Así que hallar la ubicación y pertenencia de tu país en el mundo es cosa
importante, hasta para la salud mental de cada quien.
Corrían los años de la Segunda Guerra Mundial y la obsesión de los
gringos era la ofensiva japonesa. En el barrio alto del pueblo –“la Zona”– hasta practicábamos black outs y nos enseñaban
cómo sobrevivir a los bombarderos nipones. En la escuela las teachers
eran gringas y la mayoría de los chicos también. En los recreos se jugaba a la
guerra aérea, rugíamos como aviones y nos ametrallábamos, pero a los pocos
panameños nos tocaba ser los japoneses y rodar abatidos por el suelo (así
aprendimos a situarnos del lado opuesto al de las mises, los
compañeritos gringos y de sus mamases y papases).
Según en qué parte del mundo aprendas a ubicarte, y con qué parte del
globo los demás han aprendido a situarte, irás construyendo –aunque no lo sepas– tu propia identidad. Asumir la
panameña no era fácil, pues según te clasifican te ves. Por circunstancias que
no vienen al caso, de pronto mis padres se mudaron a Brasil, cosa que en
tiempos de la Guerra no era rápida: estuve unas semanas en la ciudad de Panamá,
por San Francisco de la Caleta. Recuerdo que al otro lado de la calle se
extendía la base militar de Punta Paitilla, desde la Caleta (donde hoy está
Atlapa) hasta la desembocadura del río Matasnillo. Día y noche traqueteaban las
prácticas antiaéreas y el vuelo rasante de los aviones. Hasta el perico de la
casa hacía como ametralladora, el único lenguaje humano que pudo aprender. Y
sobre el mar, al horizonte lo dibujaba la fila de buques cargados de jovencitos
gringos y puertorriqueños destinados al matadero asiático.

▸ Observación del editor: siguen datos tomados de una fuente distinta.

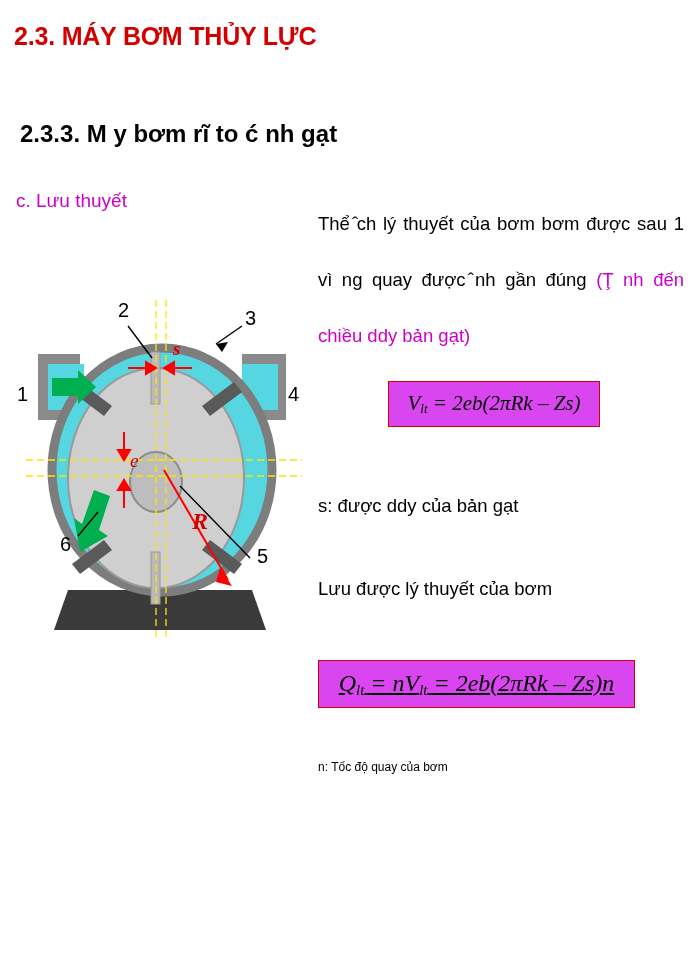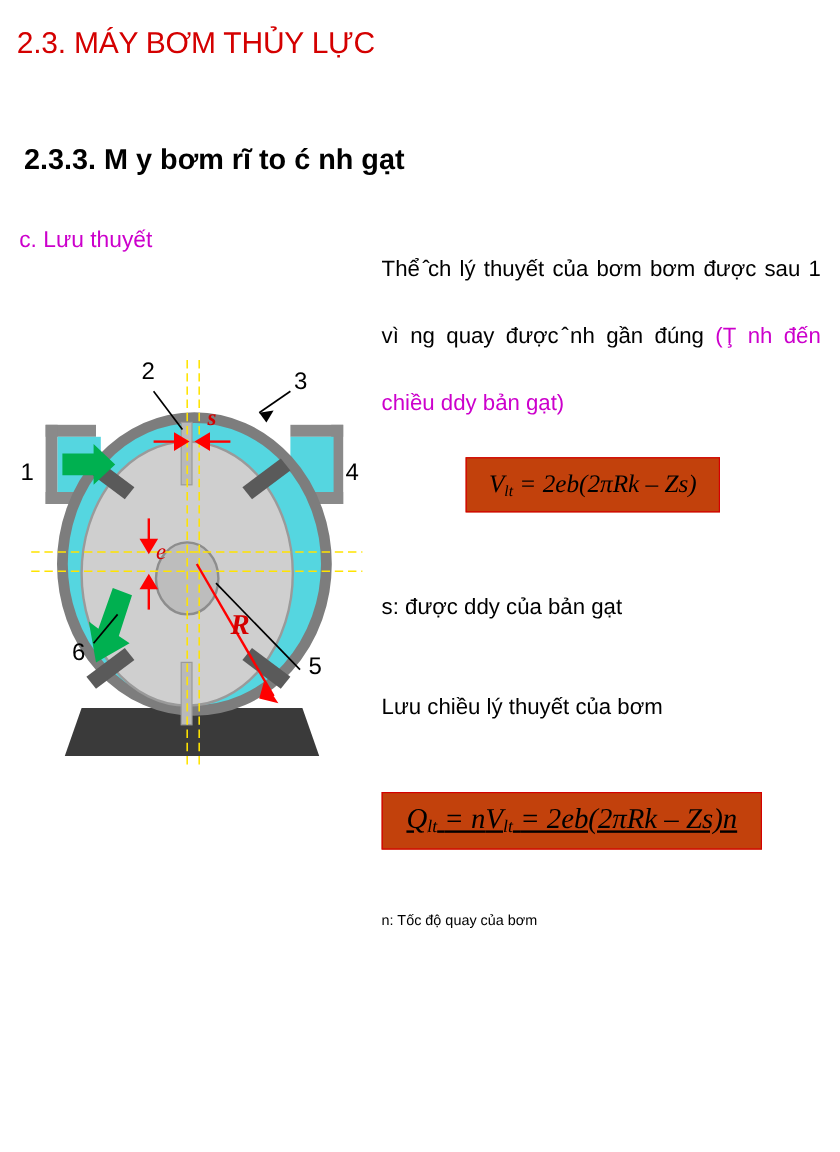"2.3. MÁY BƠM THỦY LỰC" .title-main { font-weight: normal -> bold }
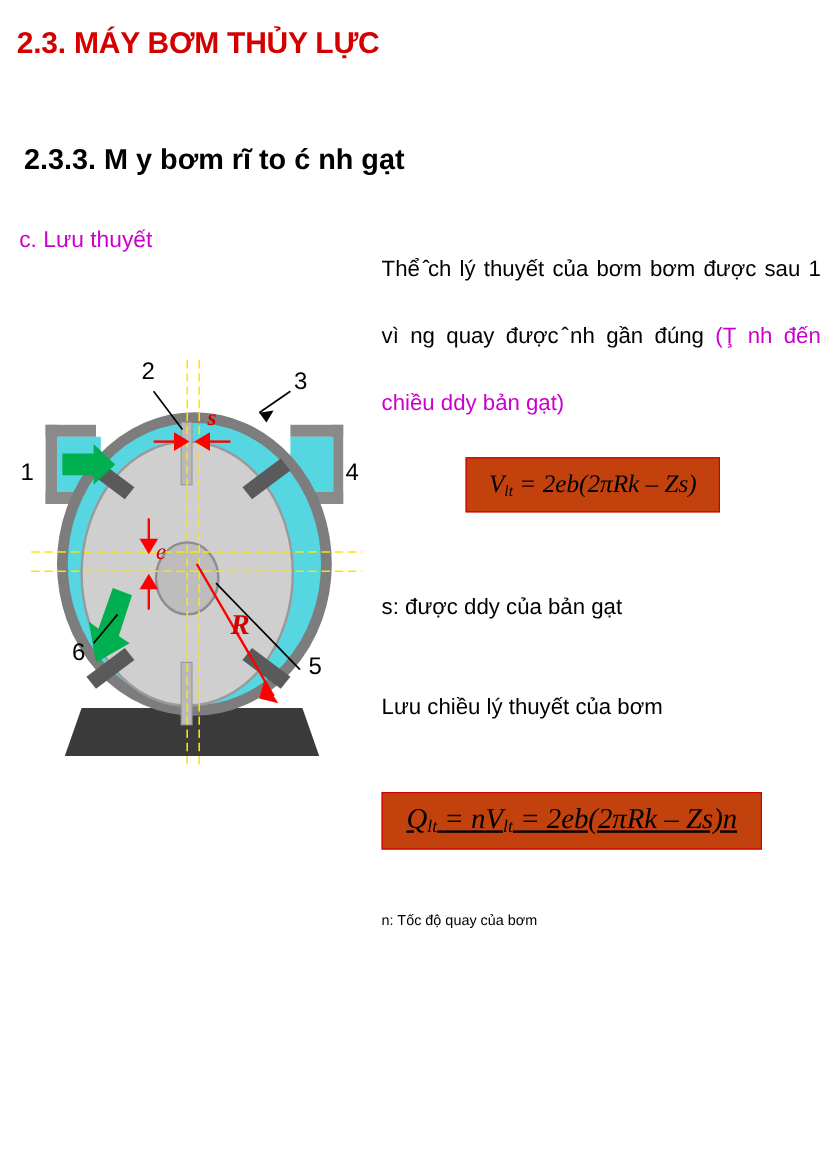"Vlt = 2eb(2πRk – Zs)" .formula-box { background: #c2410c -> #d946ef }
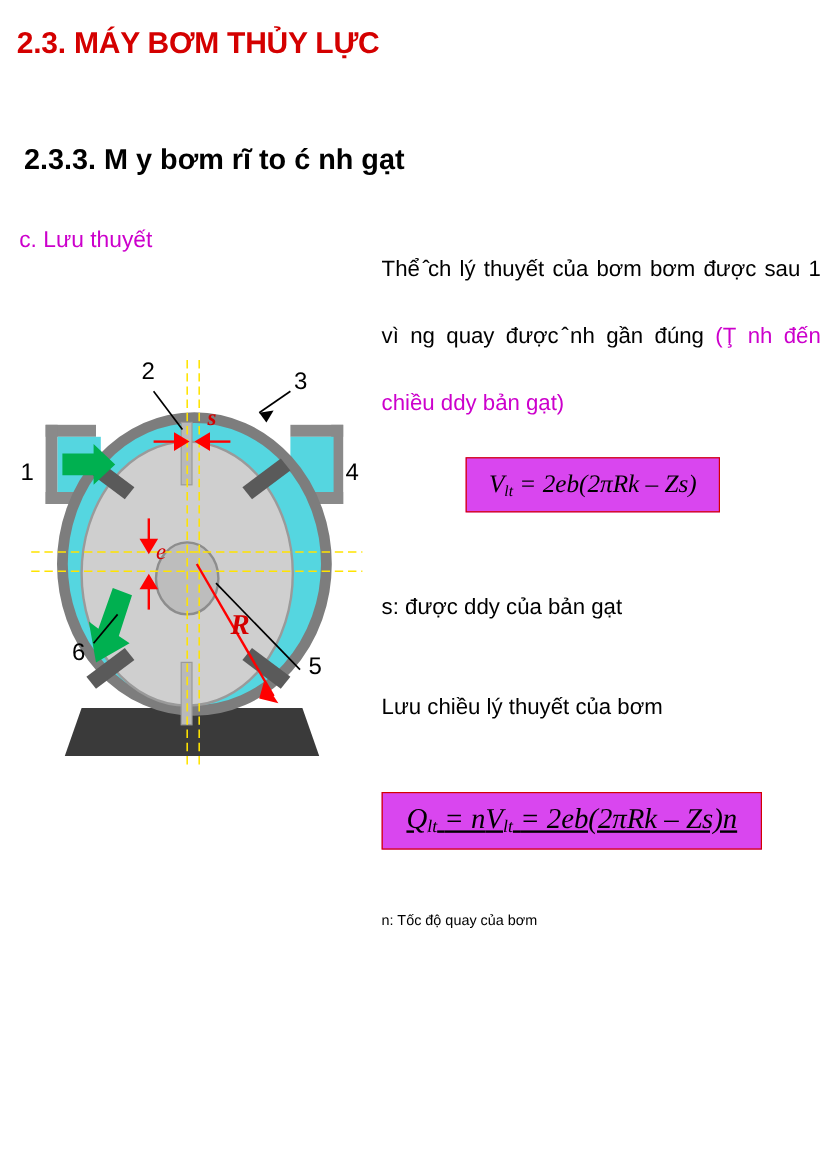"Lưu chiều lý thuyết của" div.line-q { text: chiều -> được }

El Istmo andaba envuelto en un cambio de época. Todavía en las primeras
décadas del siglo XX era habitual la aspiración de hacer estudios superiores en
Bogotá, el nimbo cultural del Panamá ilustrado. No pocos se hicieron
profesionales allá, así como otros en Lima y algunos en La Habana, pero solo
Europa superaba a Bogotá. En pocas palabras, la centroamericanización
del istmo se implantó luego del Canal estadunidense, en la secuela de una
política encaminada a hacer más drástica nuestra separación de Colombia. Con
ello vendría asimismo el impulso a estudiar en Estados Unidos, la nueva Meca de
la clase dominante. Centroamericanizar la ubicación del país ya atrapado por el
imperio reflejó una política dirigida a alejarnos de eventuales
reivindicaciones colombianas y solidaridades peruanas o venezolanas. Esto es, a
aislar al país, mudándonos conceptualmente a una región con la cual no teníamos
comunicación ni historia común.
Lo que años después incentivaría asimismo el propósito de construir la
carretera a Centroamérica –significativamente nombrada la Panamericana–,
a la vez que hizo proliferar los pretextos para rechazar toda posibilidad de
hacerla hacer otra a Colombia y Suramérica. Así el Istmo, en vez de realizarse
como el puente entre los dos continentes de las Américas, quedó en punto
terminal de una ruta al Norte, que muere en la zona canalera. Una asimetría que
aún contradice el hecho de que los istmos enlazan continentes, recurso que esa
política le negó a Panamá, negándonos el recurso de ejercer como puente
intercontinental.
Por mi parte, el siguiente peldaño en la busca de la ubicación de mi
país en el planeta ocurrió de nuevo en la escuela, esa vez en São Paulo. Al inicio de clases,
la maestra preguntaba a los recién llegados: ¿de dónde tú vienes? Y una mayoría
de niños migrantes íbamos contestando: de Pernambuco, de Bahía, de Mato Groso…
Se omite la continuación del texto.